2012 smartphone model

The AQUOS PHONE CL IS17SH is a smartphone developed by Sharp for the Japanese domestic market, distributed by KDDI and Okinawa Cellular Telephone Company under the au brand and released on July 20, 2012. It is part of the IS series and is compatible with CDMA 1X WIN (later branded as au 3G). The manufacturing model number is SHI17 and the manufacturer code is AS46.

The phone serves as a minor revision of the AQUOS PHONE IS13SH.

== Specifications ==

=== Display ===
It shipped with Android OS 4.0 out of the box. The "CL" in the product name stands for "Combination LCD".

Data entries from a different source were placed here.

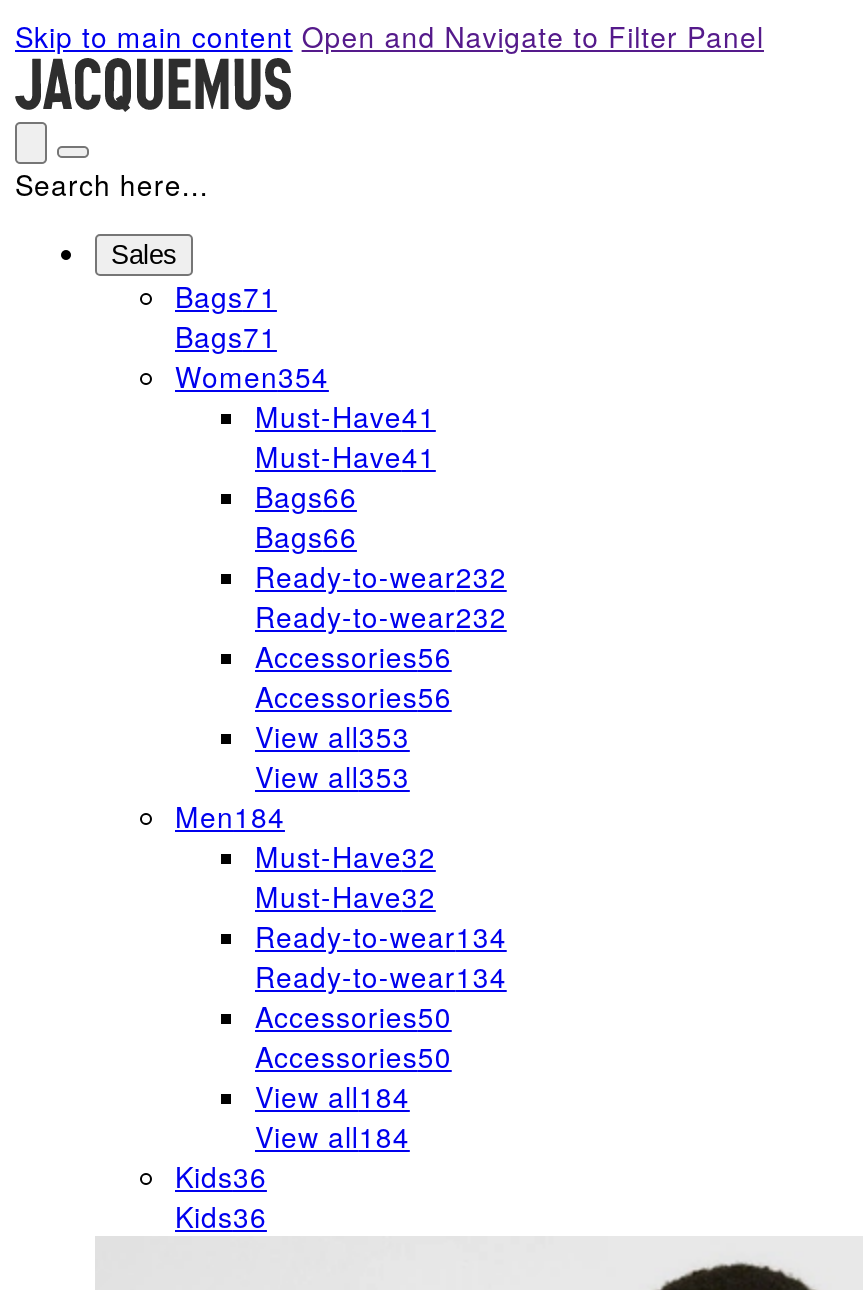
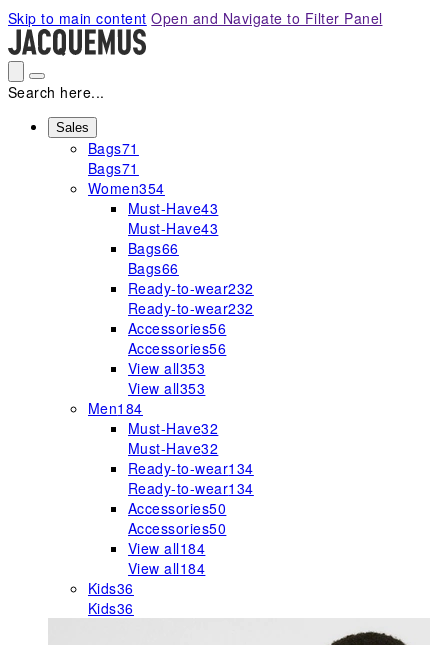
- Must-Have41
+ Must-Have43

- Must-Have41
+ Must-Have43
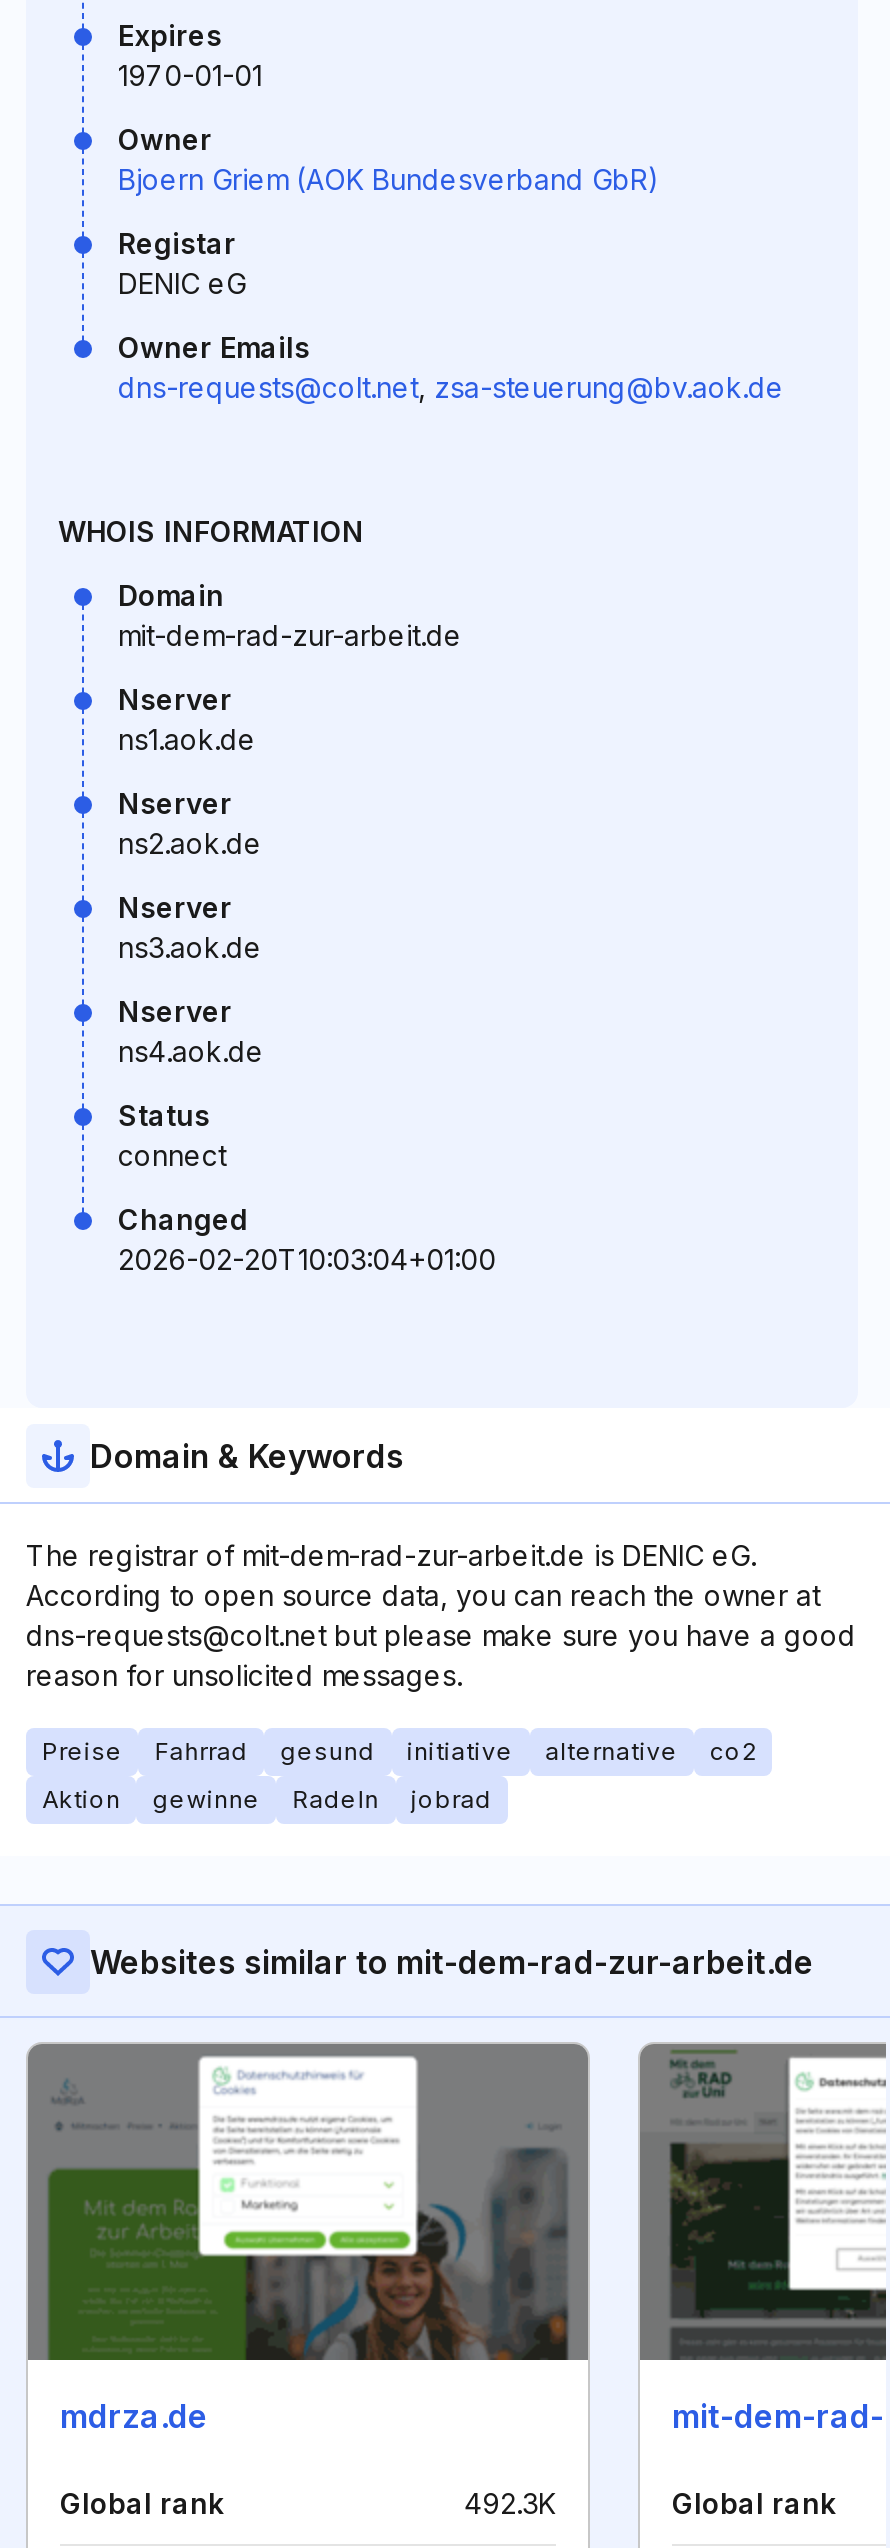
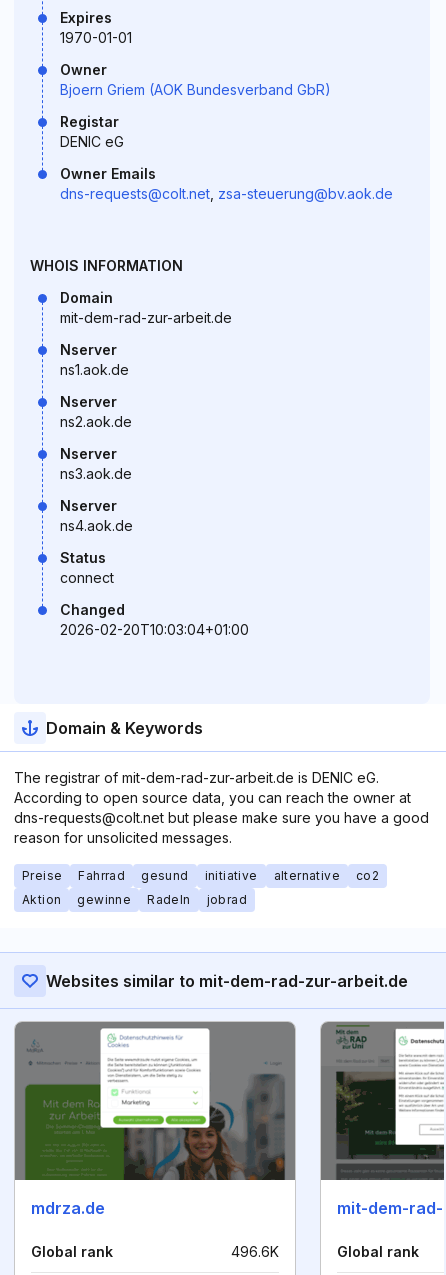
- 492.3K
+ 496.6K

==== Combination Display ====
It features a "Combination Display" that merges a 4.2-inch QHD LCD with a low-power, always-on 2.1-inch Memory LCD. When the main screen is active, the Memory LCD portion functions as the "Back / Home / MENU" keys. When the main display is turned off, it stays active to show the current time, incoming alerts, step counts, and the title of tracks playing via LISMO.

=== User interface ===
The device features "Feel UX," a newly designed user interface developed in collaboration with the renowned firm Frog Design, which is characterized by its sophisticated visual graphics. This interface enhances accessibility by allowing users to launch essential applications, such as the camera and email client, directly from the lock screen. Additionally, it integrates Sharp's proprietary energy-saving technology, "Shin-Ekowaza" (New Eco-Technique), which provides users with real-time data and graphical visualizations tracking the precise amount of power conserved.